Il venait d’avoir 90 ans. Le coronavirus a eu raison de lui. Il était grave et léger, comme quelqu’un qui n’a jamais rompu avec l’enfance. Sa carrière est l’une des plus belles de sa génération, au théâtre, au cinéma, à la télévision.
Son doux regard bleu, sa malice, sa grande carcasse avec ses bras en mouvement léger et ses mains grandes et fines, aussi expressives que sa voix tendre et lointainement plaintive nous demeurerons toujours au cœur.
Il ressemblait aux personnages de Jean-Michel Folon, qui s’envolaient, avec leurs bras comme des ailes, des pagaies céleste.
On ne refera pas ici le parcours long, riche, extraordinaire de ce comédien exceptionnel, unique et merveilleux dans tous les univers possibles. Des dizaines de films, des dizaines de pièces de théâtre, autant de téléfilms de haute qualité.
Il tourne sans cesse, malgré ses occupations très prenantes sur scène. De René Allio à Jean-Pierre Jeunet ou Alain Resnais, en passant par Claude Goretta, Christine Lipinska ou Serge Gainsbourg, côté septième art, il est aimé des plus grands et fait confiance aux jeunes.
Au théâtre, tout le monde a souhaité le faire travailler tant sa personnalité était forte, singulière. De Guy Rétoré et Roger Planchon, à ses débuts et longtemps, après le cours Dullin, et jusqu’à la Comédie-Française, bien sûr, de 1994 à 2009, en passant par Gabriel Garran, Sacha Pitoëff, Pierre Debauche, Claude Régy, Roger Blin, Jean-Louis Barrault, Lucian Pintilié, Jean-Pierre Miquel, Marcel Maréchal, Alain Françon. Il en retrouverait beaucoup à la Comédie-Française, d’ailleurs. Et au-delà : Denis Podalydès lui offre Les Méfaits du tabac, en 2014, aux Bouffes du Nord. Michel Robin était fait pour Tchekhov.
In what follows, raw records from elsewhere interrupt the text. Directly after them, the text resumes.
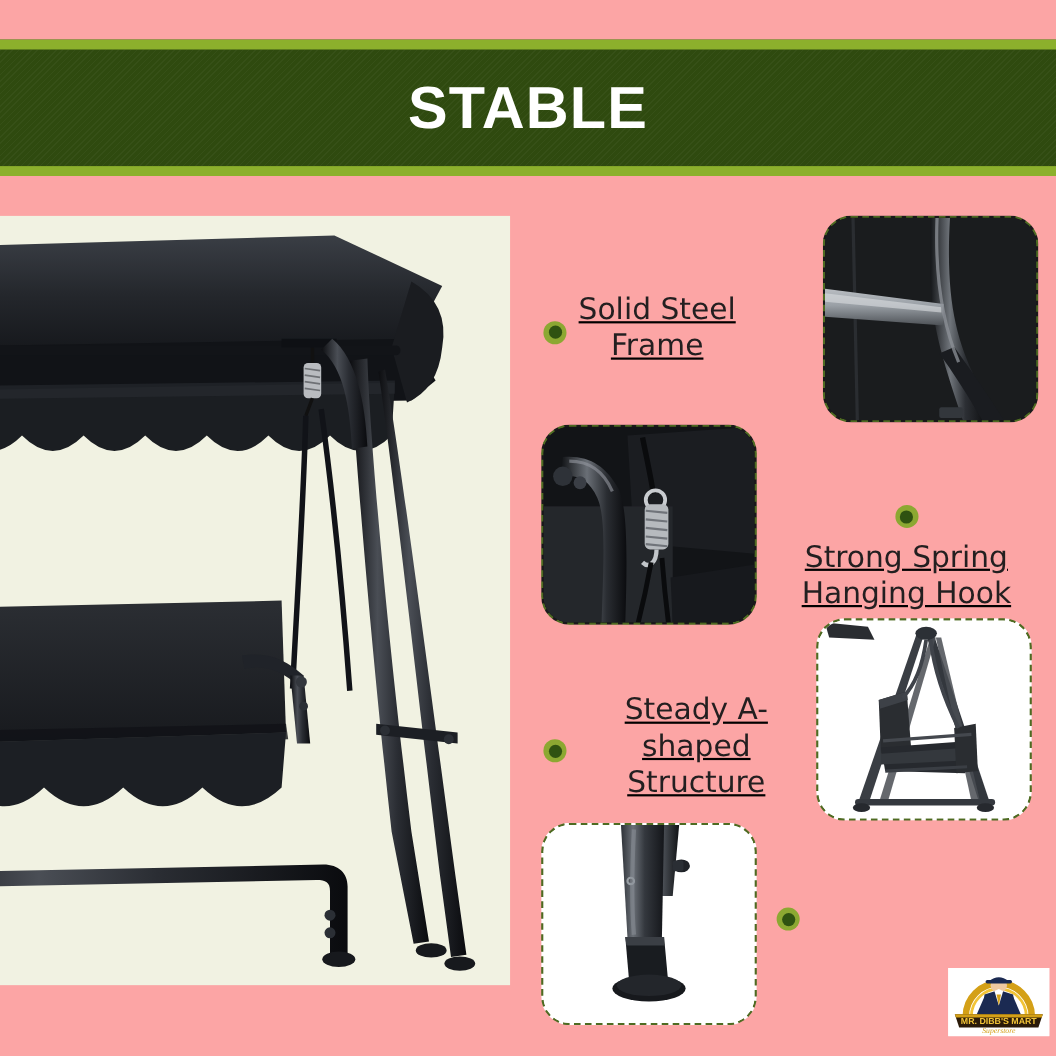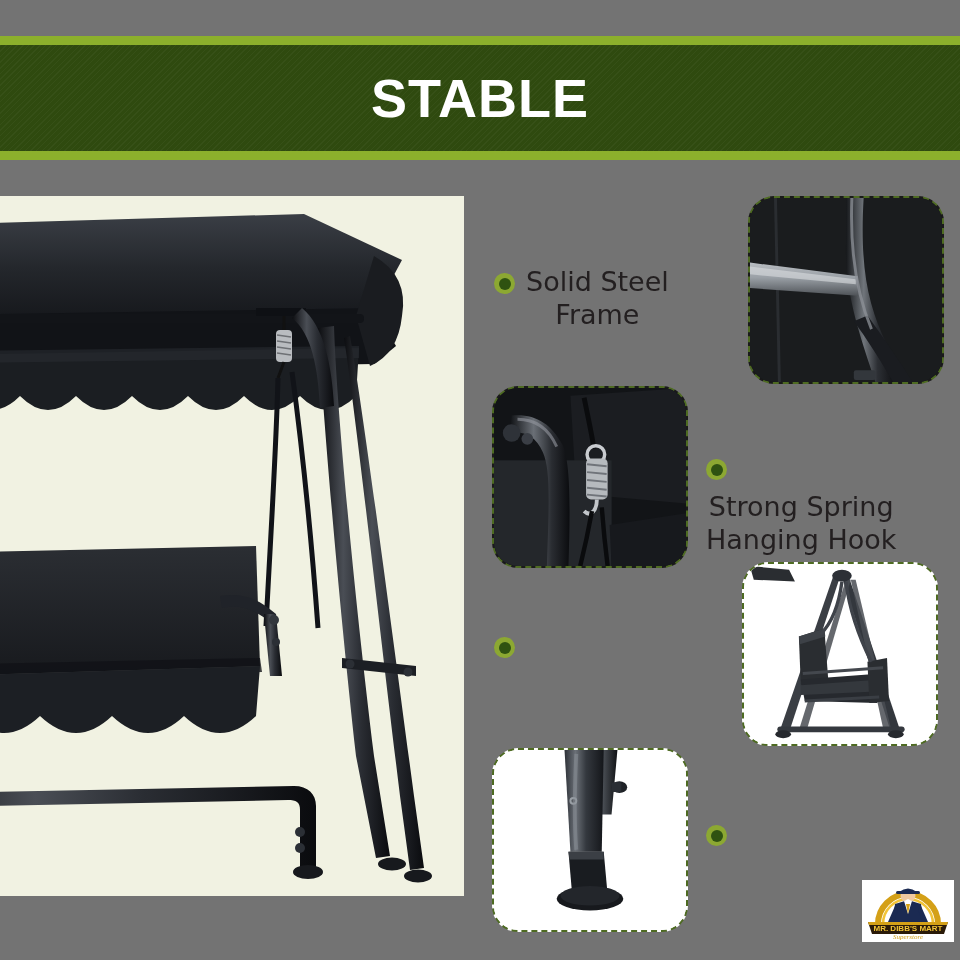--- a/index.html
+++ b/index.html
@@ -2,21 +2,21 @@
 <html><head>
 <meta charset="utf-8">
 <style>
   html,body{margin:0;padding:0;}
   body{
     width:960px;height:960px;overflow:hidden;
     background:#F1F2E2;
     font-family:"DejaVu Sans","Liberation Sans",sans-serif;
     position:relative;
   }
-  .stage{position:absolute;inset:0;background:#737373;}
+  .stage{position:absolute;inset:0;background:#fca5a5;}
 
   
   .banner{
     position:absolute;left:0;top:36px;width:960px;height:124px;
     background:#2F4A0F;
     background-image:repeating-linear-gradient(135deg,
         rgba(255,255,255,.035) 0px, rgba(255,255,255,.035) 1px,
         rgba(0,0,0,0) 1px, rgba(0,0,0,0) 4px);
     border-top:9px solid #8CB02C;
     border-bottom:9px solid #8CB02C;
@@ -31,22 +31,23 @@
 
   
   .hero{
     position:absolute;left:-96px;top:196px;width:560px;height:700px;
     overflow:hidden;
   }
   .hero svg{display:block;}
 
   
   .feat-text{
-    position:absolute;display:flex;align-items:flex-start;
+    position:absolute;display:flex;align-items:center;
     gap:11px;
+    text-decoration:underline;
   }
   .bullet{
     width:21px;height:21px;border-radius:50%;
     background:#8CA832;flex:0 0 auto;margin-top:7px;
     display:flex;align-items:center;justify-content:center;
   }
   .bullet i{
     display:block;width:12px;height:12px;border-radius:50%;
     background:#2F5211;
   }
@@ -264,20 +265,22 @@
         <i></i>
       </span>
     <span class="feat-label">Strong Spring
 Hanging Hook</span>
   </div>
 
   <div class="feat-text" style="left:494px;top:630px;width:246px;">
     <span class="bullet">
         <i></i>
       </span>
+    <span class="feat-label">Steady A-shaped
+Structure</span>
   </div>
 
   <div class="panel" style="left:742px;top:562px;width:196px;height:184px;">
     <svg viewBox="0 0 196 184" preserveAspectRatio="none" xmlns="http://www.w3.org/2000/svg">
       <rect width="196" height="184" fill="#FFFFFF"></rect>
 
       <path d="M 6 2 L 46 6 L 52 18 L 10 16 Z" fill="#2a2d31"></path>
 
       <path d="M 92 10 L 99 10 L 46 172 L 36 172 Z" fill="#3a3e44"></path>
 

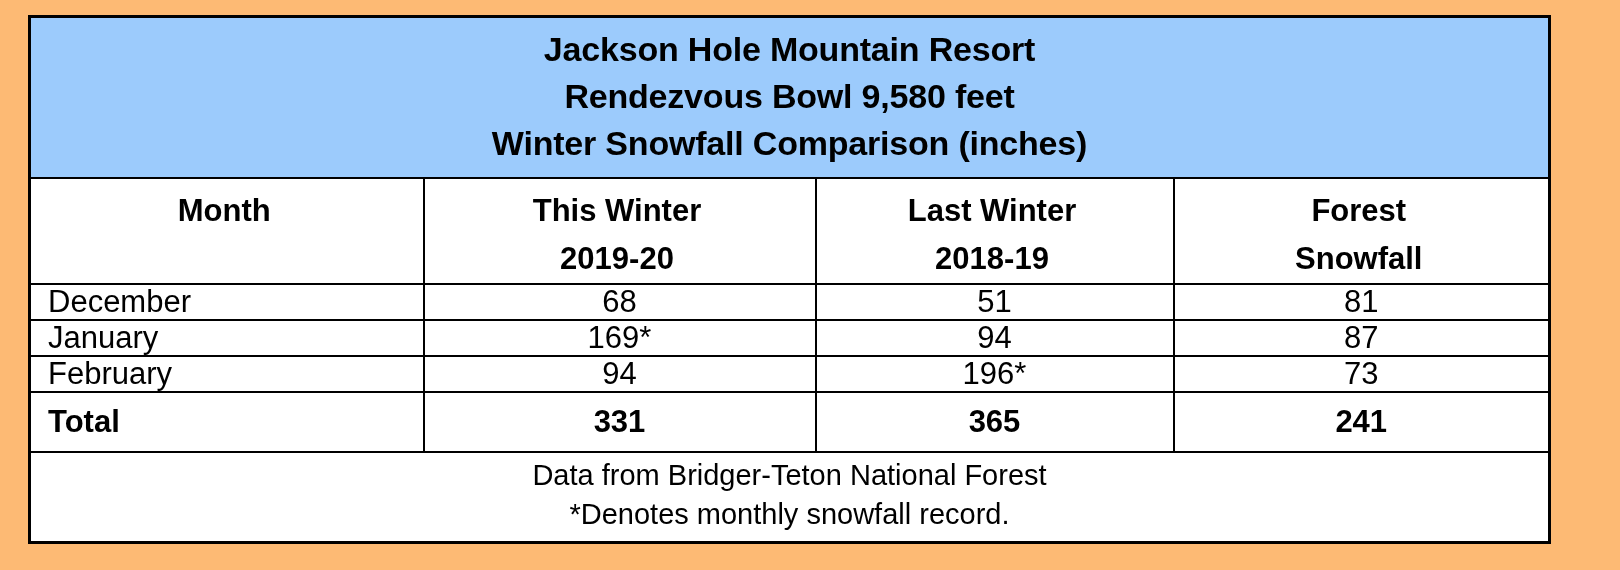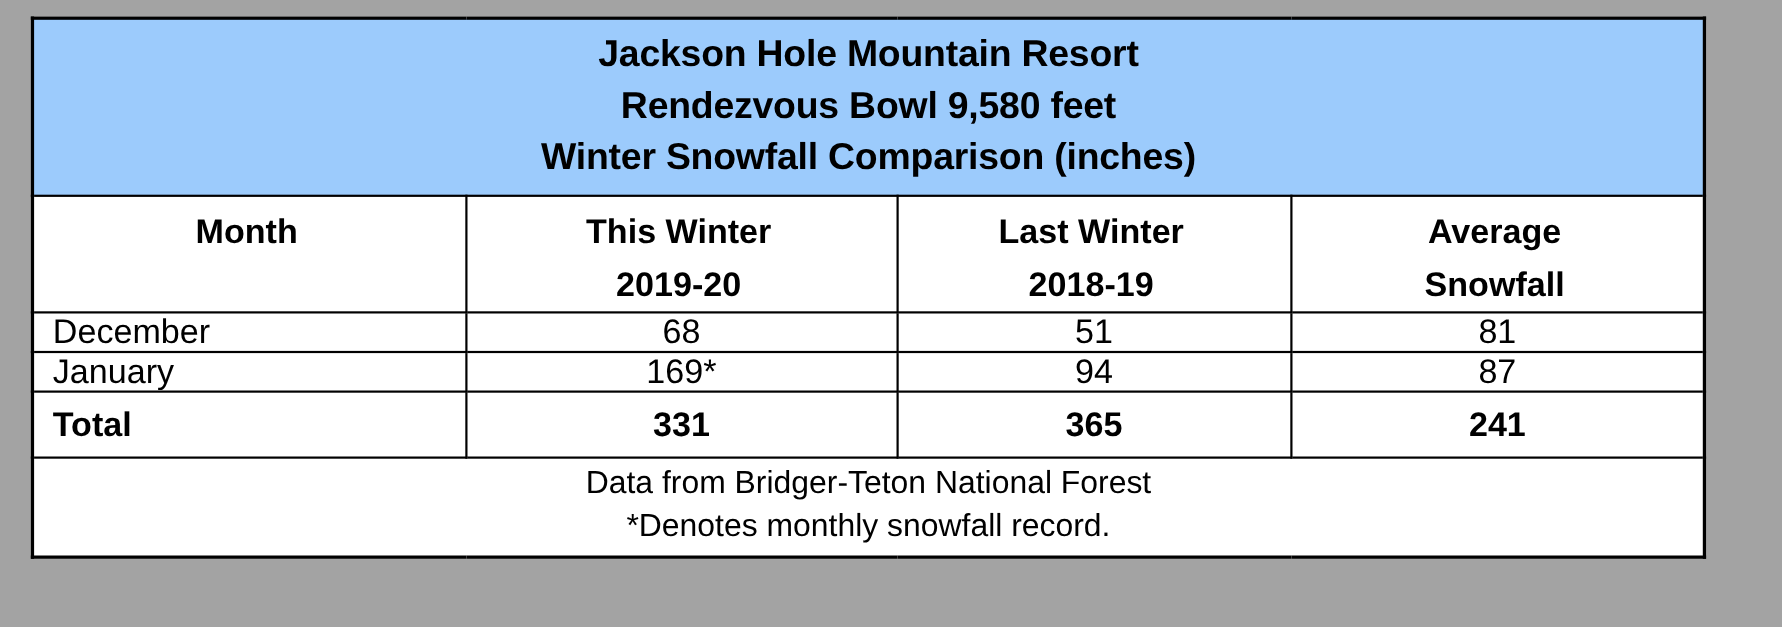--- a/index.html
+++ b/index.html
@@ -11,21 +11,21 @@
     width: 1620px;
     height: 570px;
     font-family: "Liberation Sans", sans-serif;
     -webkit-font-smoothing: antialiased;
   }
 
   .page {
     position: relative;
     width: 1620px;
     height: 570px;
-    background: #a3a3a3;
+    background: #fdba74;
     overflow: hidden;
   }
 
   .snow-table {
     position: absolute;
     left: 28px;
     top: 15px;
     width: 1520px;
     border-collapse: collapse;
     table-layout: fixed;
@@ -155,39 +155,45 @@
         </th>
         <th class="col-head">
           <span>This Winter</span>
           <span class="sub">2019-20</span>
         </th>
         <th class="col-head">
           <span>Last Winter</span>
           <span class="sub">2018-19</span>
         </th>
         <th class="col-head">
-          <span>Average</span>
+          <span>Forest</span>
           <span class="sub">Snowfall</span>
         </th>
       </tr>
 
       <tr class="data-row">
         <td class="month-cell">December</td>
         <td class="num-cell">68</td>
         <td class="num-cell">51</td>
         <td class="num-cell">81</td>
       </tr>
 
       <tr class="data-row">
         <td class="month-cell">January</td>
         <td class="num-cell">169*</td>
         <td class="num-cell">94</td>
         <td class="num-cell">87</td>
       </tr>
 
+      <tr class="data-row">
+        <td class="month-cell">February</td>
+        <td class="num-cell">94</td>
+        <td class="num-cell">196*</td>
+        <td class="num-cell">73</td>
+      </tr>
 
       <tr class="total-row">
         <td class="month-cell">Total</td>
         <td class="num-cell">331</td>
         <td class="num-cell">365</td>
         <td class="num-cell">241</td>
       </tr>
 
       <tr>
         <td class="foot-cell" colspan="4">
Un an auparavant, Alain Françon l’avait distribué dans Solness le constructeur d’Ibsen à la Colline et, en 2011 dans Fin de partie de Samuel Beckett, à la Madeleine.
A la télévision également, il a énormément travaillé. Jean-Claude Averty l’adorait Il a tourné des dizaines de films, participé à des séries, et puis terminé avec ces deux adaptations issues du Français : La Forêt d’Alexandre Ostrovski par Arnaud Desplechin et Les Trois sœurs d’Anton Tchekhov par Valeria Bruni-Tedeschi. C’était en 2014.
Pour tant de talent, tant de rôles différents, tant de finesse et de présence inoubliable, cet être taillé dans l’étoffe des trésors vivants du Japon, n’a eu que très peu de reconnaissance en matière de prix. En 1979, un prix d’interprétation à Locarno pour Les Petites fugues d’Yves Yersin et en 90, un Molière du comédien dans un second rôle pour La Traversée de l’Hiver de Yasmina Reza, dans une mise en scène de Patrice Kerbrat. Alors que Michel Robin était unique, grand. Mais modeste, mais discret, mais plein d’humour, de fantaisie, d’intelligence. Un grand coeur, une âme forte, un esprit ardent.
Il était d’un grand sérieux, d’un amour absolu, lorsqu’il parlait de sa fille, sa championne d’équitation devenue une grande.
Pour lui rendre hommage la Comédie-Française a remis en ligne une rencontre qui avait eu lieu alors qu’il avait 88 ans (« mais cinq ans d’âge mental », comme il l’avait précisé). Il est interrogé par Mathilde Serrell. Il est bon de l’entendre.